AK Parti’nin 12 Haziran’da 326 milletvekilliği alması Anayasa paketi sürecinde hayata geçirilemeyen uzlaşma komisyonunu neredeyse ‘mecbur’ hale getirdi. AK Parti, yeni anayasaya partinin damgasını vurmamak için bu sefer özel çaba harcayacak. Meclis Başkanı’nın seçilmesiyle süreç ivme kazanacak. AK Parti’li olması beklenen yeni Meclis Başkanı tüm partileri ziyaret ederek, eşit temsilli ‘uzlaşma komisyonu’ önerisinde de bulunacak.
CHP lideri Kılıçdaroğlu’nun uzlaşma komisyonuna üye verebilecekleri sinyalini vermesi AK Parti’yi bu dönem için rahatlattı. Hükümet, özellikle milliyetçilerin hedef aldığı ‘Kürt açılımı’ ve demokratikleşme konusunda kararlı. Erdoğan, balkon konuşmasında açılımın devam edeceğini ortaya koydu. AK Parti yönetimi, hem Kürt açılımı hem de Cumhurbaşkanının görev süresi hem de türban gibi diğer sorunların çözüm yerini yeni anayasa olarak görüyor. Bu nedenle uzlaşma komisyonu büyük önem taşıyor.
KILIÇDAROĞLU ERDOĞAN’I KAPIDA BIRAKMAYACAK
Bütün siyasi partiler gibi CHP de bugünlerde hem sonuçları analiz ediyor, hem de kısa süre sonra gündeme gelecek ‘Anayasa değişikliği’ konusundaki tavrını netleştirmeye çalışıyor. Başbakan Tayyip Erdoğan’ın balkon konuşmasında ‘Kapınızı çalacağız’ mesajı verdi.
Kılıçdaroğlu, Başbakan’ın balkon konuşmasından sonra yakın çevresine yaptığı ilk değerlendirmede Erdoğan’ı kapı önünde bırakmayacağının sinyalini de verdi. Kılıçdaroğlu, kurmaylarıyla konuşurken, şunları anlattı: “İlk üç madde konusundaki tavrımız aynı. Bunların değiştirilmesi taraftarı değiliz. Ayrıca başkanlık sistemiyle ilgili beklentilerine de sıcak bakmıyoruz. Bunun dışında hiçbir önyargımız yoktur.”
Kılıçdaroğlu çevresine, Anayasa’nın uzlaşma ile değiştirilmesi, partilerin ve sivil toplum kuruluşlarının en az iki üye ile temsil edileceği bir komisyonun oluşturulması gibi beklentilerinin sürdüğünü bildirdi.

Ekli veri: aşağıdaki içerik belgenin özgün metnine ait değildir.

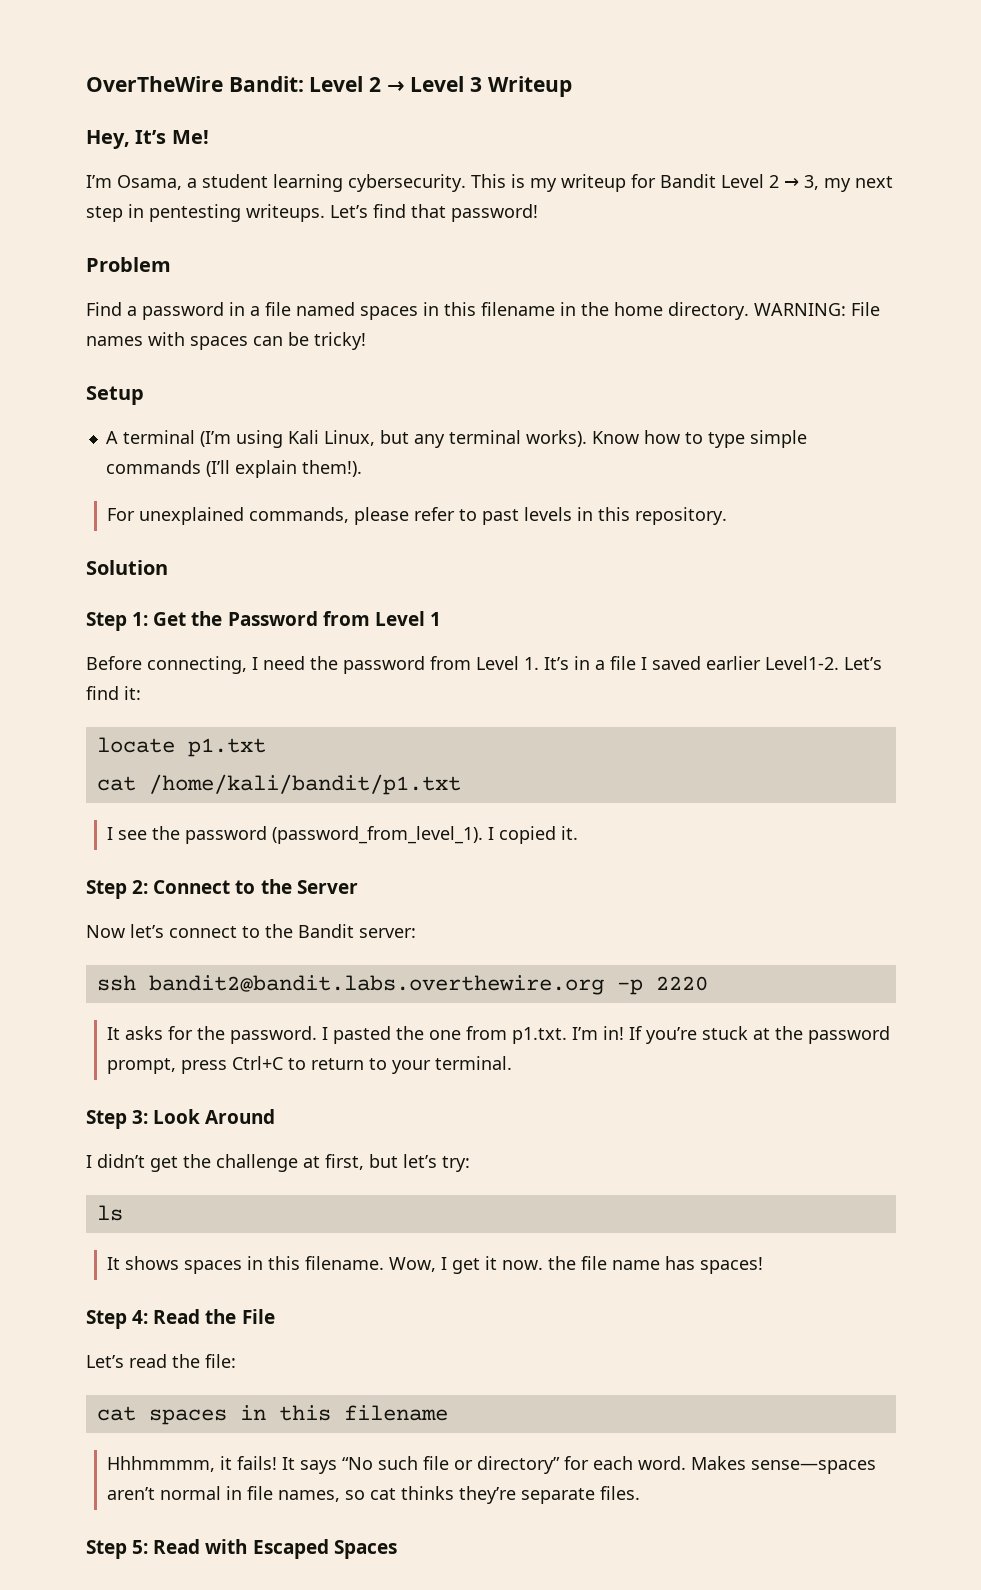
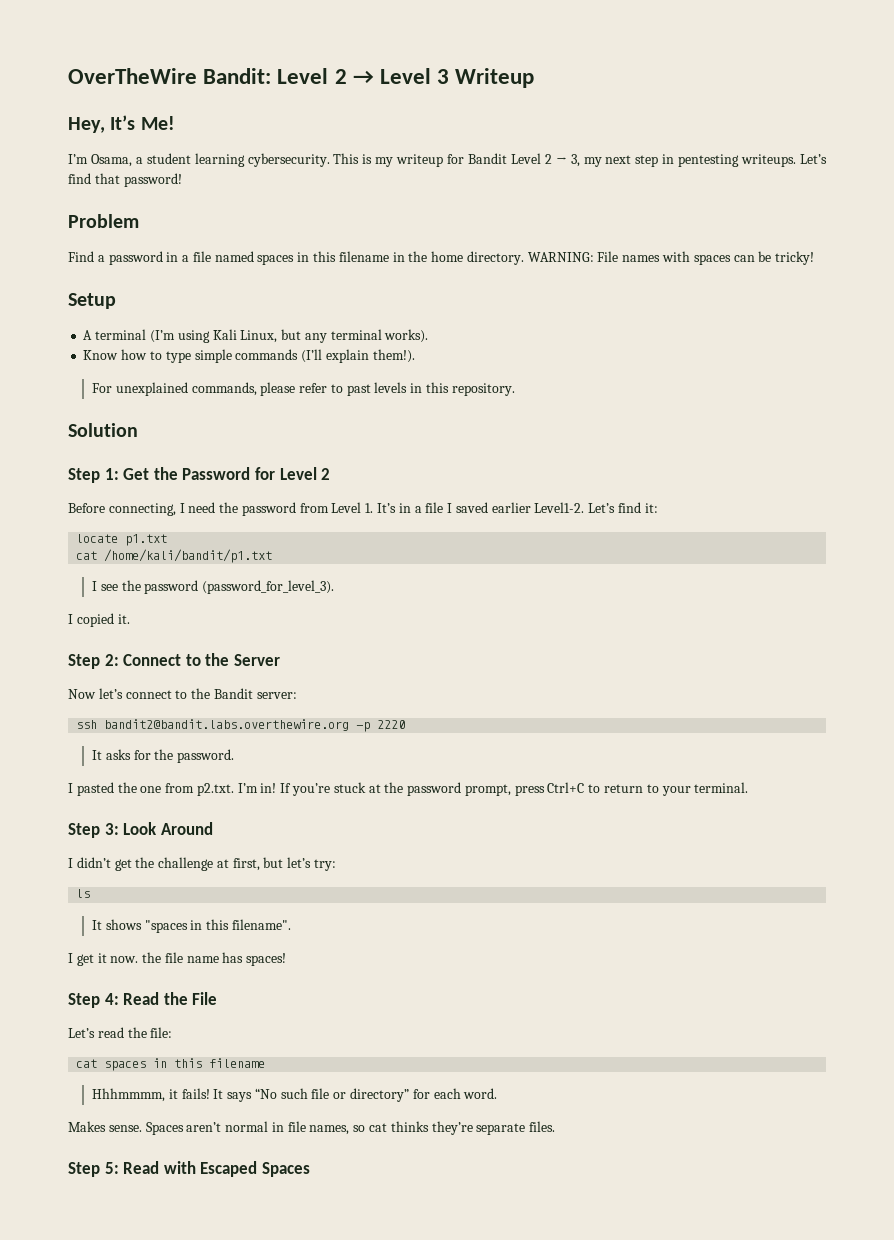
- A terminal (I’m using Kali Linux, but any terminal works). Know how to type simple commands (I’ll explain them!).
+ A terminal (I’m using Kali Linux, but any terminal works).
+ Know how to type simple commands (I’ll explain them!).
- Step 1: Get the Password from Level 1
+ Step 1: Get the Password for Level 2
- I see the password (password_from_level_1). I copied it.
+ I see the password (password_for_level_3).
+ I copied it.
- It asks for the password. I pasted the one from p1.txt. I’m in!
+ It asks for the password.
+ I pasted the one from p2.txt. I’m in!
- It shows spaces in this filename. Wow, I get it now. the file name has spaces!
+ It shows "spaces in this filename".
+ I get it now. the file name has spaces!
- It says “No such file or directory” for each word. Makes sense—spaces aren’t normal in file names, so cat thinks they’re separate files.
+ It says “No such file or directory” for each word.
+ Makes sense. Spaces aren’t normal in file names, so cat thinks they’re separate files.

CHP’nin seçim kampanyasında açıkladığı anayasa taslağı, daha özgürlükçü, katılımcı ve demokratik unsurlar içeriyor. ‘Anadilin öğretilmesi’ kavramının da anayasal güvence altına alınmasını öneren CHP, anadilde eğitime ise sıcak bakmıyor.

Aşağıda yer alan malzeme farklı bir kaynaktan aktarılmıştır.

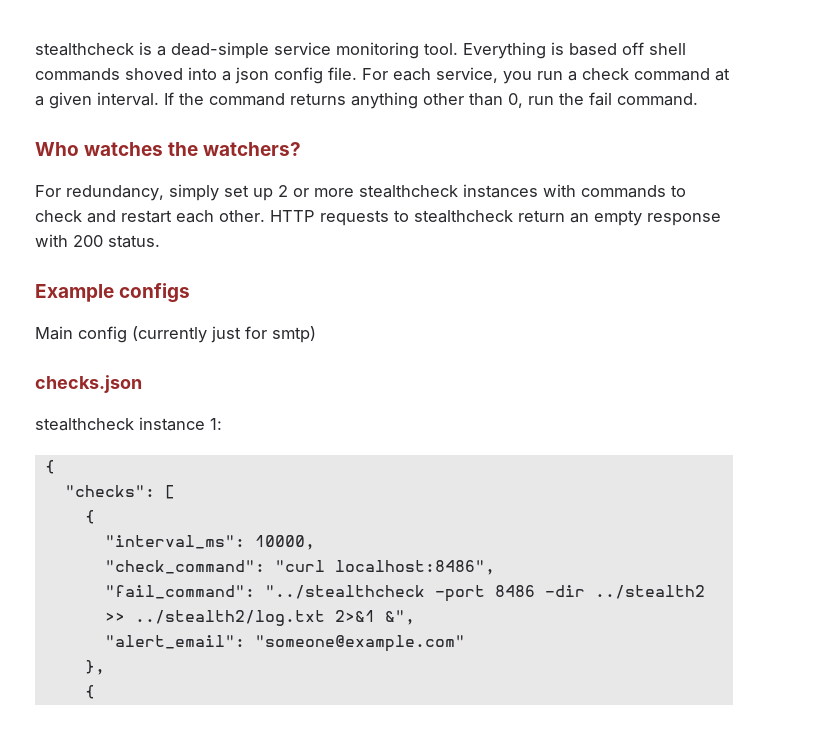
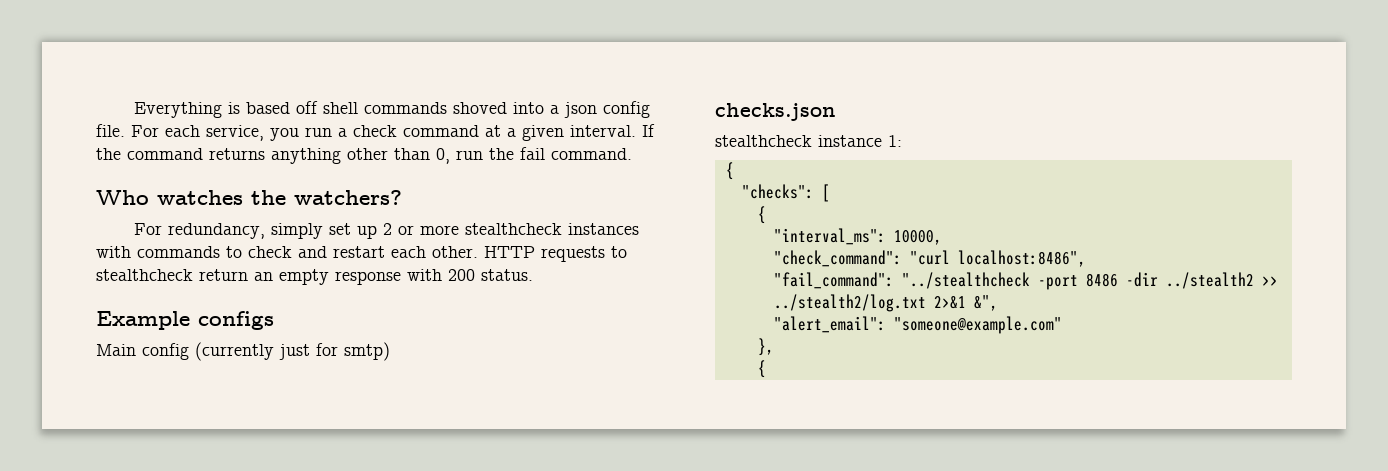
- stealthcheck is a dead-simple service monitoring tool.

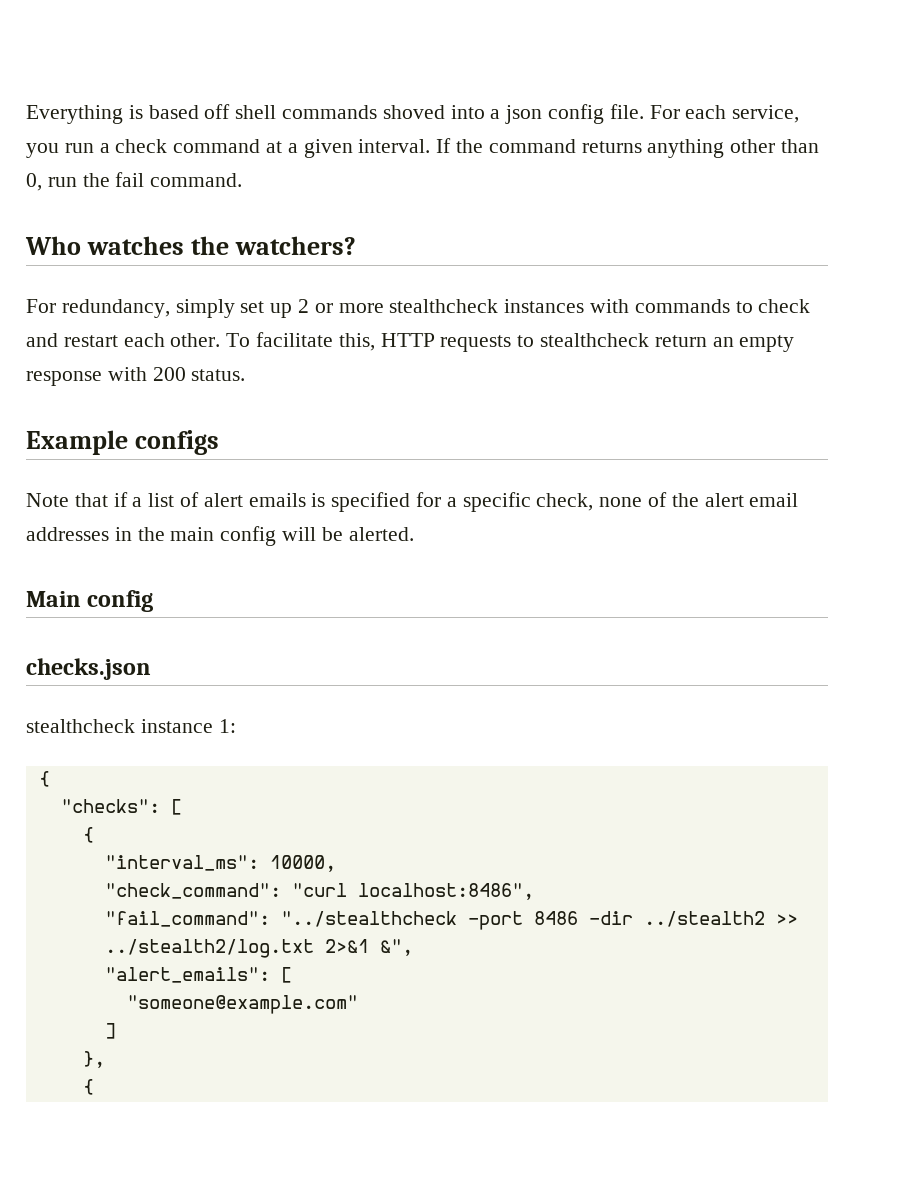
- HTTP requests to stealthcheck return an empty response with 200 status.
+ To facilitate this, HTTP requests to stealthcheck return an empty response with 200 status.
- Main config (currently just for smtp)
+ Note that if a list of alert emails is specified for a specific check, none of the alert email addresses in the main config will be alerted.
+ Main config
- "alert_email": "someone@example.com"
+ "alert_emails": [
+ "someone@example.com"
+ ]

CHP, Anayasa’nın başlangıç bölümü metnini kısaltmayı, Cumhuriyet’in niteliklerinin anlamını pekiştirme ve netleştirme yoluna gitmeyi, vaat ediyor. CHP, Türklük ibaresi yerine ‘yurttaşlık’ ifadesini tercih ediyor ve bunun da ırk, etnik köken veya dine dayanmayan hukuksal bir bağ olduğunu vurguluyor. ‘Yerel Yönetim Reformu’nun ‘üniter devlet’ korunarak yapılmasını isteyen CHP, bunun tek bir bölgeye özgü değil, tüm Türkiye için planlanmasını istiyor.
CHP’nin yeni anayasada görmek istediği bazı unsurlar şöyle:
Din dersinin zorunlu olmaktan çıkarılması
Kadın-erkek eşitliği konusunda eşit temsil ilkesi.
Diyanet’e yeni bir yapı.
Basın özgürlünü güçlendirme
Yüzde 5 seçim barajı.
YÖK’ün kaldırılması.
Anayasa Mahkemesi ve üye seçimine yeni düzen.
Askeri Yargıtay’ı kaldırmak.
Özel yetkili mahkemeleri kaldırmak.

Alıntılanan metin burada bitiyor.